A few days ago, I wrote (with Alan Mislove) about our TweetQuake visualization (read the relevant post here). Some of the commenters pointed out that it’s not really surprising that tweets travel faster than earthquakes. Here’s Andrew Gelman (I don’t know if it’s that famous Andrew Gelman, but I think so) commenting on The Monkey Cage Blog:

And he’s right. Information traveling via optical fiber is about as fast as anything you can find in the universe (and as Gelman points out, other important examples of rapid communication technology includes telephone/radio communication). This much was even clear to yours truly when I read the xkcd comic no. 723 back in April of 2010. I tweeted:

i guess it’s somewhat trivial, but nonetheless – it seemed profund when i read it: tweets are faster than earthquakes

So why did it seem profound when I read the comic? Why is it still interesting that Twitter is faster than an earthquake? The fact that the news of the earthquake on twitter spreads faster geographically than the earthquake itself is something non-trivial and profound.

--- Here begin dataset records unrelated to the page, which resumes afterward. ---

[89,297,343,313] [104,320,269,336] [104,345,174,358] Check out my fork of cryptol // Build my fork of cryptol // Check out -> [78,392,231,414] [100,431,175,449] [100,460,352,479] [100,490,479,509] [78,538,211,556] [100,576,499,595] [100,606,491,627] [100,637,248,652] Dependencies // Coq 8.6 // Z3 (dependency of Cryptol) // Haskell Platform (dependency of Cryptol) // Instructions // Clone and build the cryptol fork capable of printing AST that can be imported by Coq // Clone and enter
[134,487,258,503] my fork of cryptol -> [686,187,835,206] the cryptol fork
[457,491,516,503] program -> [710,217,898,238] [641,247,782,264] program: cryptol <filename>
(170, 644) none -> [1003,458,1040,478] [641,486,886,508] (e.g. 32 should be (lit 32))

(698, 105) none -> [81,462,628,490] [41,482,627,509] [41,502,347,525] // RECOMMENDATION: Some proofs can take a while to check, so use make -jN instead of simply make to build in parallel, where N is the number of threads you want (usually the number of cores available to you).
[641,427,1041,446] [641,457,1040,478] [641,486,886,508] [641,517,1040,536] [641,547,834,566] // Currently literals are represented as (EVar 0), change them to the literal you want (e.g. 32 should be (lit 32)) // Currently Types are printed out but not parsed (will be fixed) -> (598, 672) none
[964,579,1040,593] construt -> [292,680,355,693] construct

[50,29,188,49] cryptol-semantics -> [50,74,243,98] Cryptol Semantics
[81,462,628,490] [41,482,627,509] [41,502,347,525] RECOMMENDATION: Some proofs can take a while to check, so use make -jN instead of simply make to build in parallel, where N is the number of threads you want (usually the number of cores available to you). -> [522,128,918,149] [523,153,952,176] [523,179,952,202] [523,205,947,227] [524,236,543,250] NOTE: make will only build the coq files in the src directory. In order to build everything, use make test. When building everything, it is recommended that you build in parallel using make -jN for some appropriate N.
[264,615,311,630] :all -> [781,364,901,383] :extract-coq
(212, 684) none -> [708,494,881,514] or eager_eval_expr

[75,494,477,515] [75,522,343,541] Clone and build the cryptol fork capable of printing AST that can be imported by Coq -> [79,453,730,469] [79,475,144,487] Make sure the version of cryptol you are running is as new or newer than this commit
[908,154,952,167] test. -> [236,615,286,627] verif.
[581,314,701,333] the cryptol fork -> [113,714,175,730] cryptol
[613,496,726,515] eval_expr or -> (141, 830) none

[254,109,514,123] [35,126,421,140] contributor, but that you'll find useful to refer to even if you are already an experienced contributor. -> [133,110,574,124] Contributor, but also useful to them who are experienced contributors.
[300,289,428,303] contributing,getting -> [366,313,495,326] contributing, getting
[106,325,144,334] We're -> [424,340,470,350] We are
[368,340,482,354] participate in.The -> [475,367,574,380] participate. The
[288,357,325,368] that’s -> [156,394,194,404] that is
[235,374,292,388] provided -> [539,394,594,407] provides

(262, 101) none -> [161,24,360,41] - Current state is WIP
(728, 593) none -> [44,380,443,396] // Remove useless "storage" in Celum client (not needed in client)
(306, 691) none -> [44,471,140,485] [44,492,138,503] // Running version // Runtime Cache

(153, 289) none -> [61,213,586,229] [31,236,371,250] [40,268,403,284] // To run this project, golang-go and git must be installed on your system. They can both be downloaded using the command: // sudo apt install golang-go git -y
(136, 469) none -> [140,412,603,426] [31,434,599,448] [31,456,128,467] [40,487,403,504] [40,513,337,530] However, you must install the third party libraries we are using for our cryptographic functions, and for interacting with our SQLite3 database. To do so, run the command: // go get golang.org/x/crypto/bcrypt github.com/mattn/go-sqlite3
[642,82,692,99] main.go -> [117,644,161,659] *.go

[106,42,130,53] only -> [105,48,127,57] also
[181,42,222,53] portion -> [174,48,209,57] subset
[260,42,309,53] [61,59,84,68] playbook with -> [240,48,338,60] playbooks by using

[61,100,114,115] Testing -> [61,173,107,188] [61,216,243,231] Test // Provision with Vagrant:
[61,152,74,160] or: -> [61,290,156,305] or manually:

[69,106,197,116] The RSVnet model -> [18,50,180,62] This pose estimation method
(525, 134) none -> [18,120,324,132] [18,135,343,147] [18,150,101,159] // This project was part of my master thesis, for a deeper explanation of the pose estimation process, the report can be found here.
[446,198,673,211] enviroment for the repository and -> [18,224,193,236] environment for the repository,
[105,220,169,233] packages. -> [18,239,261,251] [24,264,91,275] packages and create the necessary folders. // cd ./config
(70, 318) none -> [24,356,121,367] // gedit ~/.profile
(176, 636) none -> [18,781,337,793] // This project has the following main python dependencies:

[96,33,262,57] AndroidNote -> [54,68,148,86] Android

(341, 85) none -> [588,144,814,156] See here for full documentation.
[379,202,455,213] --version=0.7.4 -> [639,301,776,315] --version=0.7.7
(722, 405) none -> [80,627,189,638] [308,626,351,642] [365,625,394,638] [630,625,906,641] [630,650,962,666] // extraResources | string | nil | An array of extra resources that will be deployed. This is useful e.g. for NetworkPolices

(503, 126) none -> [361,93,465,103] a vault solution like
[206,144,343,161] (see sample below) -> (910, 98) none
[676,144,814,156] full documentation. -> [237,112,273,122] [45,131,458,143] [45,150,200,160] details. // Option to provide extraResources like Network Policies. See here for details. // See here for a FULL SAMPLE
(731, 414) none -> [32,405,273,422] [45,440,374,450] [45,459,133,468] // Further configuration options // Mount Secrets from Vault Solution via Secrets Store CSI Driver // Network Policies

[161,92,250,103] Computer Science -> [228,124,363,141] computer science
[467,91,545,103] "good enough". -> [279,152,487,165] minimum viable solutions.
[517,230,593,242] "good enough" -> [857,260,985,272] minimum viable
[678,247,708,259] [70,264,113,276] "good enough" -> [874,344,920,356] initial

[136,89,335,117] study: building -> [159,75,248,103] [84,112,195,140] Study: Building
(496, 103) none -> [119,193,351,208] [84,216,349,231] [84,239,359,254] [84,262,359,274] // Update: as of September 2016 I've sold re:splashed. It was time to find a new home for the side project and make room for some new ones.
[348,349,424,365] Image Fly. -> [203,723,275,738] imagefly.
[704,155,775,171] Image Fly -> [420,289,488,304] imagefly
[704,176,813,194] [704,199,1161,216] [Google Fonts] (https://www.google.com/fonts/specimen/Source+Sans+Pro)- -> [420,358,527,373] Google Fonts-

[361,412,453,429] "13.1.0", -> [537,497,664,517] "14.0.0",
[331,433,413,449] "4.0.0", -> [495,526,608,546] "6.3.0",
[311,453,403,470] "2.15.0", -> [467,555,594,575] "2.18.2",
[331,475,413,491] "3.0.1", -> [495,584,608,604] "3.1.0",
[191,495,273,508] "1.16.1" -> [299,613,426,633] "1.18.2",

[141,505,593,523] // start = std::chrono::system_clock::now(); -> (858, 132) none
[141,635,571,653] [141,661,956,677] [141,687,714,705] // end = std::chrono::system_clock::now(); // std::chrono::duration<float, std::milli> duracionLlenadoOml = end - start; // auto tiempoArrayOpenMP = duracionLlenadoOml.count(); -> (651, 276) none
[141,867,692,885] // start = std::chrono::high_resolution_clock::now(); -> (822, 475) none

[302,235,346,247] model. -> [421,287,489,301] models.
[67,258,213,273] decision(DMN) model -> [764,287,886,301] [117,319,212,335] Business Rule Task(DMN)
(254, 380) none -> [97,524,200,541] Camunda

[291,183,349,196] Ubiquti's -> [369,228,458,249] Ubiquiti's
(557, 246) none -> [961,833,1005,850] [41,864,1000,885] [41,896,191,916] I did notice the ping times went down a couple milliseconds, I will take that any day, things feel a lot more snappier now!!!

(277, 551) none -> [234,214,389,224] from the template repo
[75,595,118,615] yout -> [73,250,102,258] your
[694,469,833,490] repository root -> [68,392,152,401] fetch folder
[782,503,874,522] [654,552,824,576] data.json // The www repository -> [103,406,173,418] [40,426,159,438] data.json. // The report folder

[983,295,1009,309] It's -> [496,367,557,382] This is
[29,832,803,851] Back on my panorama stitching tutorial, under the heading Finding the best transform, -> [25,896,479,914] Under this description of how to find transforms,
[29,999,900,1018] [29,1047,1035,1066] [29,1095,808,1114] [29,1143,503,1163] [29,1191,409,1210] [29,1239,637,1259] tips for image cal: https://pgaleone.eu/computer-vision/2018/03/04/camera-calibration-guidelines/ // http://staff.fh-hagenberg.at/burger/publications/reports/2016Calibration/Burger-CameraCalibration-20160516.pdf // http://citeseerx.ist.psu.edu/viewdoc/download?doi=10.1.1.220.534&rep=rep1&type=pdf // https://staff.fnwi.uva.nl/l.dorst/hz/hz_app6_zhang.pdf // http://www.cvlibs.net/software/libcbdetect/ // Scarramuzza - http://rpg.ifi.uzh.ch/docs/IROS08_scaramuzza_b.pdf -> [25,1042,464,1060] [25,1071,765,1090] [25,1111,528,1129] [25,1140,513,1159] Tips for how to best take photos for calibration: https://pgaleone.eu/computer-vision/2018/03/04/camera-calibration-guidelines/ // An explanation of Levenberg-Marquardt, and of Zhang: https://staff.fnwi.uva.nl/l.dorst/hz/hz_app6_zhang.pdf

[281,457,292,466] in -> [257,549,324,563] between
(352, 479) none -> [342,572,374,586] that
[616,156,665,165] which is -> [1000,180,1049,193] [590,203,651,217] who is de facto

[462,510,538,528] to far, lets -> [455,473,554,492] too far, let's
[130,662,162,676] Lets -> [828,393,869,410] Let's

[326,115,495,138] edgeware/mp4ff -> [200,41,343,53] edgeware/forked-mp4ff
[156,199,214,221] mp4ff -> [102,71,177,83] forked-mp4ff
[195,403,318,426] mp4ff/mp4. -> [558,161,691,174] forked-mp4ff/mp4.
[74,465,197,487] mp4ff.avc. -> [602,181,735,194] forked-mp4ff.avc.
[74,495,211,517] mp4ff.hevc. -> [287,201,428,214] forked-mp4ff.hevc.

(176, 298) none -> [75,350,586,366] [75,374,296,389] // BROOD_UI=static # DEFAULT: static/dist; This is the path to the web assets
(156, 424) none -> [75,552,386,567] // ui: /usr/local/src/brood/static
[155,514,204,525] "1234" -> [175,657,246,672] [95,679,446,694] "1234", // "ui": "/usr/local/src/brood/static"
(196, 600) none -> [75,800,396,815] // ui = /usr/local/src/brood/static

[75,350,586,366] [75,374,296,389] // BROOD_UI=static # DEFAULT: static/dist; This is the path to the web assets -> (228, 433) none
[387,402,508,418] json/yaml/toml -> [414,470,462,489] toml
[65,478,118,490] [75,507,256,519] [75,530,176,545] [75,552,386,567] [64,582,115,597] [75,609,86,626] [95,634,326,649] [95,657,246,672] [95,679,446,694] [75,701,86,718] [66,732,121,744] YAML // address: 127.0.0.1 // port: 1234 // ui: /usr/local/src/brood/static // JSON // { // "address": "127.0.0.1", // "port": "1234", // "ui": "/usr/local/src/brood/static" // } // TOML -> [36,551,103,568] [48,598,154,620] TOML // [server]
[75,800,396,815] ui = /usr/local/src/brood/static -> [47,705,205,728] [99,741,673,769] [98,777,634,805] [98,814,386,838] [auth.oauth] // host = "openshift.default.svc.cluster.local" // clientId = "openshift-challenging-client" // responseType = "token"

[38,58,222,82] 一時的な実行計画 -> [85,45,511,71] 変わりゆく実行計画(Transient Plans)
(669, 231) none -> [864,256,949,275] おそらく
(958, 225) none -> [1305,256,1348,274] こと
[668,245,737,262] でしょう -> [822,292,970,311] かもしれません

And I think I can explain why. Until now, we’ve categorized earthquakes among events happen so quickly that they’re instantaneous for all intents and purposes. An event that propagates between 6 700 and 11 200 miles/hour is incredibly fast.

So the surprise is not that electronic signals are fast, but that a news medium (i.e. Twitter/Facebook) can deliver news faster than things that used to be instantaneous. That is what is new (and kind of awesome)!

But not that awesome – because even though you know the earthquake is coming before it hits, there’s still not really time to react properly to the threat; the earthquake will still be there in a few seconds time. And the Twitter advertisement team picked up on just this fact in their most recent advertisement, embedded below.

The message is clear: You do get the news about the quake arriving, but it doesn’t really change anything.

But let’s dig a little deeper. Last year, when we created the twitter Pulse of the Nation visualization (check it out here if you haven’t seen it), I came up with a highly speculative (and self-important) analogy that I love to talk about.

The general idea is that even though the importance of individual tweets is highly variable, something interesting begins to happen when we look at thousands, millions, or even billions of them. I wrote:

In analogy to individual neurons firing together to add up to the human consciousness, the billions of tweets have meaningful macro-states that contain information about the whole system rather than the individual tweeters. But we need to do a little data mining to extract meaningful information about these states, to expose our collective states of mind. [quoted from here]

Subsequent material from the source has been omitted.